2023 | rated R | starring Stefanie Estes, Olivia Luccardi | written & directed by Beth de Araujo | 1h 31m |
[Spoiler Warning]
In my review of The Bubble I talk about the fake movie inside that movie as a Straw Movie. A movie that functions like a political debate straw man to deflect real criticisms of movies by setting up something obviously bad and knocking it down. Soft and Quiet is a Straw Movie in it’s original political meaning. It’s a movie that presents it’s villains in the most absurd and reality-detached light and easily knocks them down. For as provocative as this material reads on paper, the movie manages to be as gutless and safe as possible.
Soft and Quiet is built around a twist revealed very early. I’ll quote from first-time director Beth de Araujo’s cagey summary: It’s about “an elementary school teacher who organizes a mixer of like-minded women, when she encounters a woman from her past leading to a volatile chain of events”.
Before we decode this summary, I’ll give you a hint. The villain is the most obvious, easily agreed upon and frequently used movie antagonist in the last 80 years.
It’s about an elementary school teacher (Stefanie Estes) who organizes a mixer of like-minded women (who form a group called the Daughters for Aryan Unity) , when she encounters a woman from her past (they get into a fight in a grocery store) leading to a volatile chain of events (they decide to play a prank on her that naturally goes horribly wrong). Yep, they’re Nazis.
Produced by Jason Blume’s Blumehouse on a shoestring budget, director de Araujo attempts to lend some cinematic visual style to the low-tech proceedings by delivering the illusion that the film is done in a single-take and in real time. It’s Rope, Children of Men, Russian Ark, Birdman and on and on. It does nothing to illuminate the themes of the film other than to trap us on the hip of these horrifically obnoxious people for 90 minutes. People, who even if they weren’t Nazis, are so self-involved (at one point gushing over their leader’s model good looks) they would still be insufferable. It becomes all the more taxing in the third act when it unravels into the usual Crime Gone Wrong film and the dialog devolves into all the characters screaming at each other, captured in shaky camera.
The film is structured around about 3 large conversation set pieces, the first of which is what everyone is going to be talking about, a meeting of the Daughters in which they take turns talking about how frustrated and put upon they feel by liberals, minorities, feminism and the world that doesn’t think they have problems too. The inch-deep dialog hits all the auto-generated buzzwords without a thought given to any of them. They say that All Lives Matter and they throw up the OK sign as if de Araujo truly thinks this is a real Nazi thing and not a Reddit hoax. You’re supposed to be appalled and say that it’s “topical” and that it’s “real horror”. You’re supposed to have a Pavlovian reaction to this automat of canned phrases with your own automat of canned phrases. The characters in this movie say things people don’t actually say and do things nobody actually does for reasons nobody actually believes. This is Hollywood middle-American fantasy from a thousand feet in the air, no different than the people who watch Borat and assume they’re really seeing Kazakhstan.

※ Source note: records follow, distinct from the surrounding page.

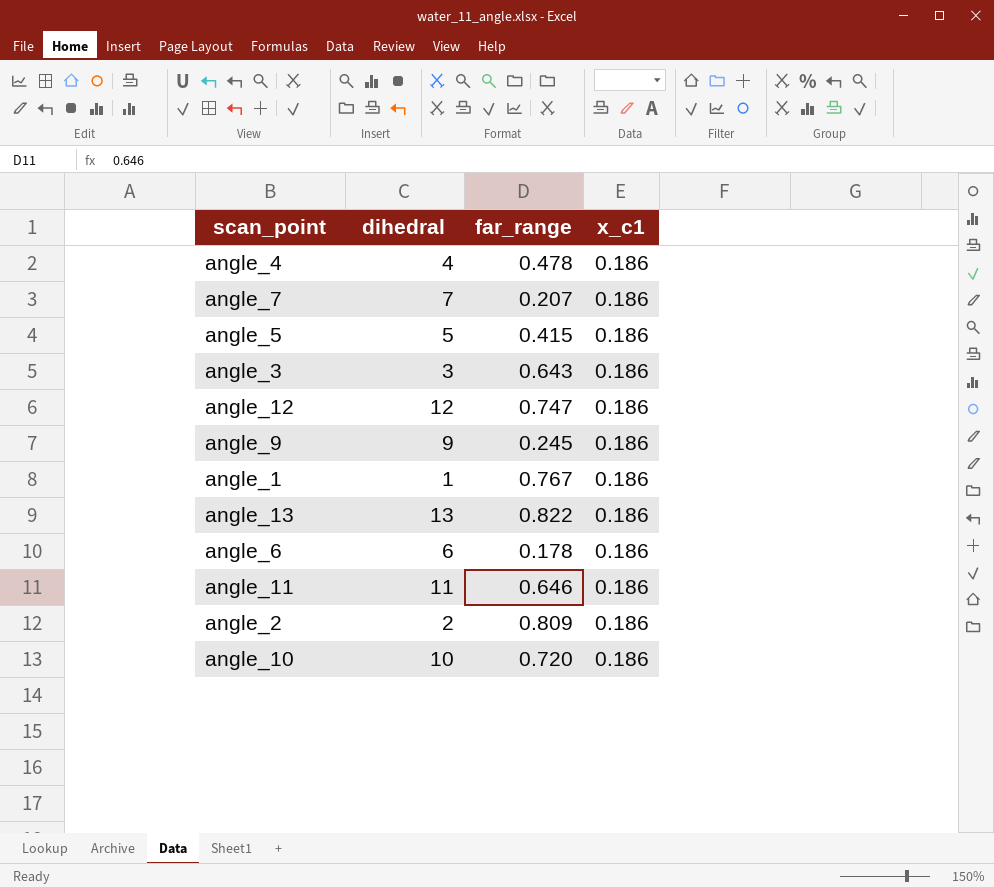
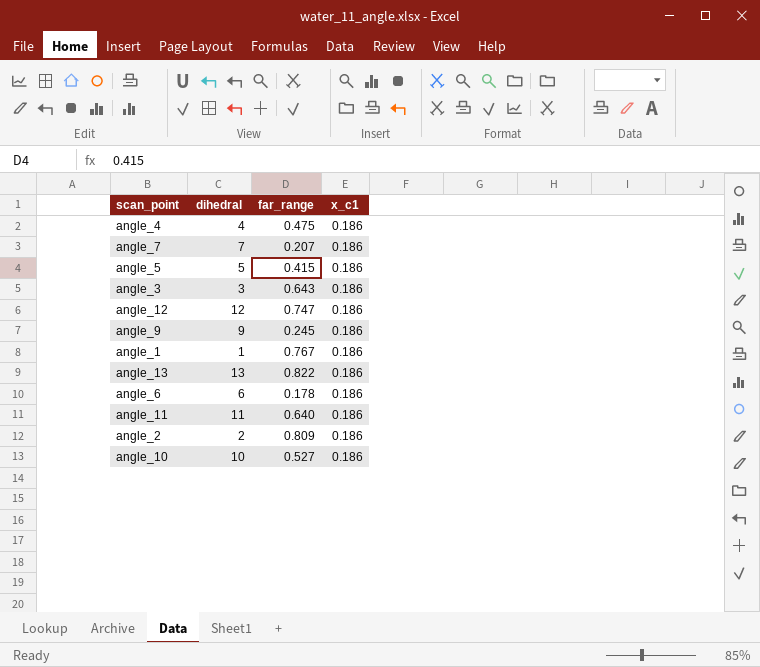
angle_4 | far_range: 0.478 -> 0.475
angle_11 | far_range: 0.646 -> 0.640
angle_10 | far_range: 0.720 -> 0.527

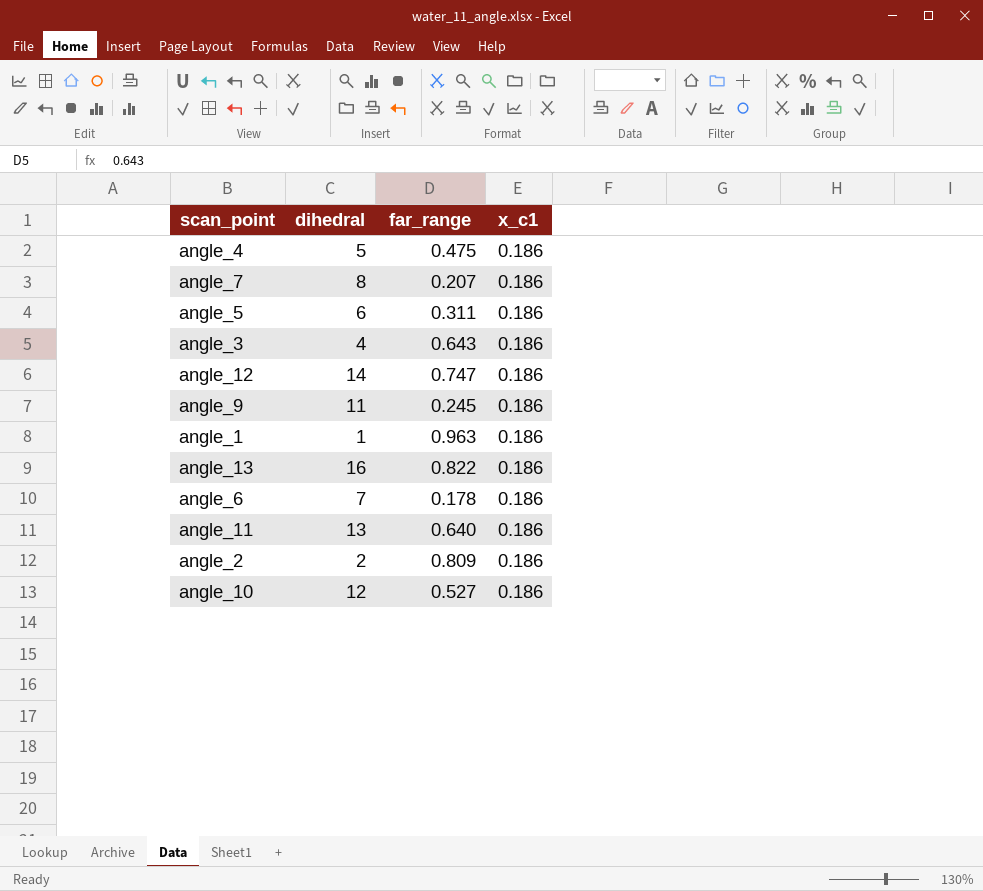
angle_4 | dihedral: 4 -> 5
angle_7 | dihedral: 7 -> 8
angle_5 | dihedral: 5 -> 6
angle_5 | far_range: 0.415 -> 0.311
angle_3 | dihedral: 3 -> 4
angle_12 | dihedral: 12 -> 14
angle_9 | dihedral: 9 -> 11
angle_1 | far_range: 0.767 -> 0.963
angle_13 | dihedral: 13 -> 16
angle_6 | dihedral: 6 -> 7
angle_11 | dihedral: 11 -> 13
angle_10 | dihedral: 10 -> 12

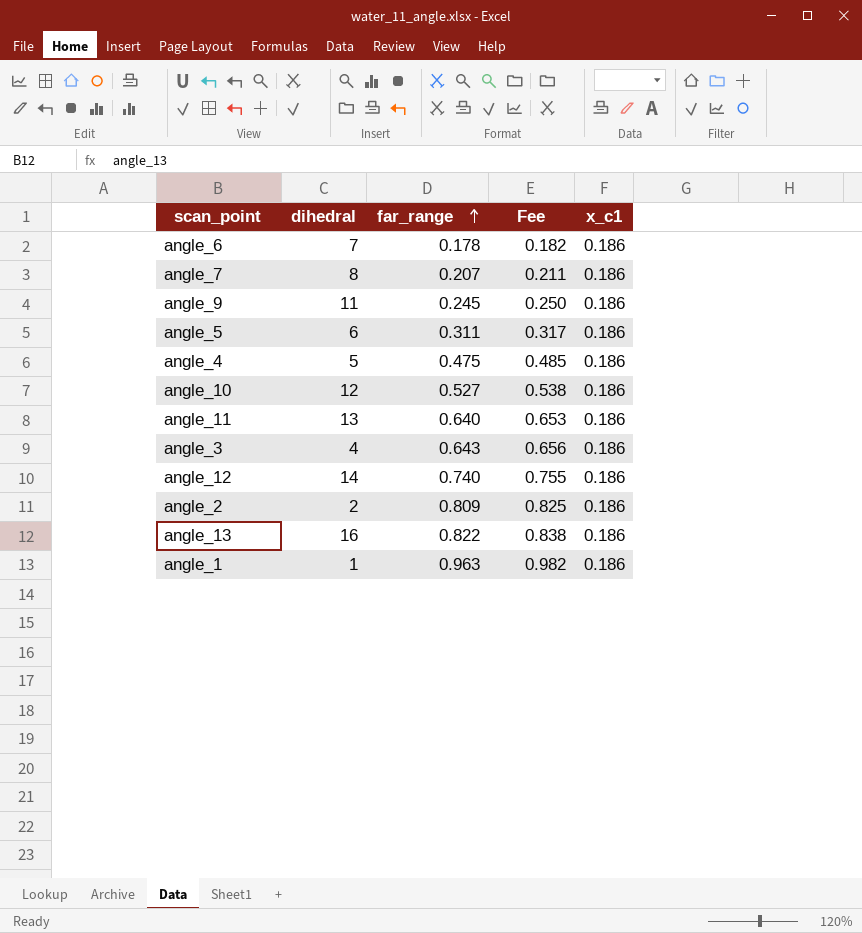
row order: none -> far_range ascending
column Fee | formula: none -> [far_range] * 1.02
angle_12 | far_range: 0.747 -> 0.740

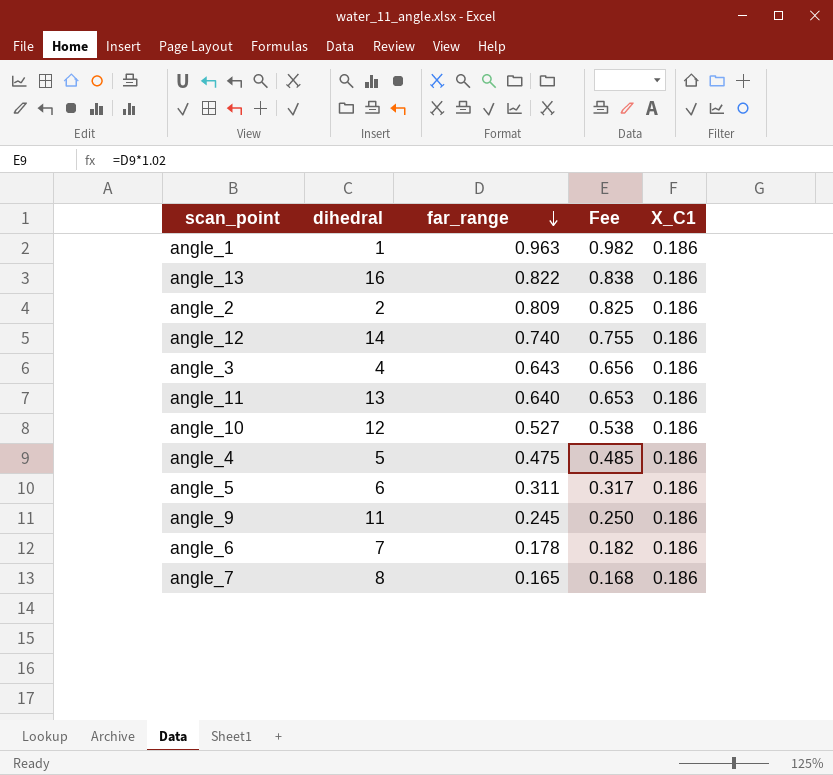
row order: far_range ascending -> far_range descending
column name: x_c1 -> X_C1
angle_7 | far_range: 0.207 -> 0.165
angle_7 | Fee: 0.211 -> 0.168

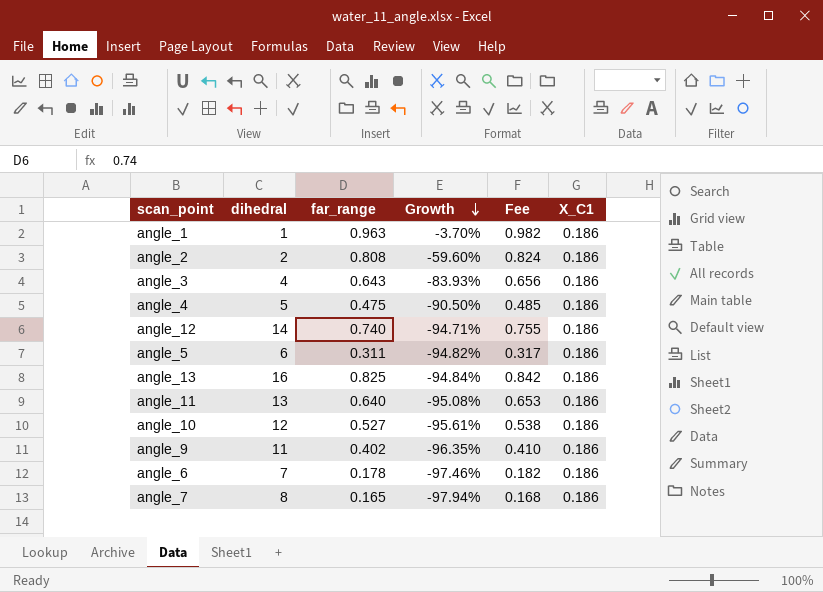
row order: far_range descending -> Growth descending
column Growth | formula: none -> ([far_range] - [dihedral]) / [dihedral]
angle_2 | far_range: 0.809 -> 0.808
angle_2 | Fee: 0.825 -> 0.824
angle_13 | far_range: 0.822 -> 0.825
angle_13 | Fee: 0.838 -> 0.842
angle_9 | far_range: 0.245 -> 0.402
angle_9 | Fee: 0.250 -> 0.410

There are several scriptwriting rules about how to most effectively handle these kind of incendiary topics. That the most compelling villains don’t know that they’re villains. That the most interesting political movies are not the ones where the writer has a solid opinion about a topic, but the topics the writer has not yet formed an opinion on. Where they work through their questions through the back-and-forth events of the story. Soft and Quiet pitches all that out the window for a simple, black-and-white caricatures. Let’s just ask the most basic question: why would someone in 2023 adopt an entirely failed ideology that gets them nowhere in society? That might be an interesting story. de Araujo can’t even speculate.
The film is too glib to be actually frightening, too poorly shot and performed to be entertaining and too shallow and detached to be insightful about the current state of the world it believes it has captured. It succeeds in being grossly unpleasant without any upside or payoff. Even stranger, it has a misogynistic streak, with a cast of entirely hysterical women that only keeps from running off a cliff when a man shows up to calm them down. It’s a political Straw Movie, designed to hit easy targets and avoid the tougher and more interesting topics. Designed for us as the audience to knock down and decry and pat ourselves on the back for decrying. Anyone that thinks that Soft and Quiet is anything more, is simply being played.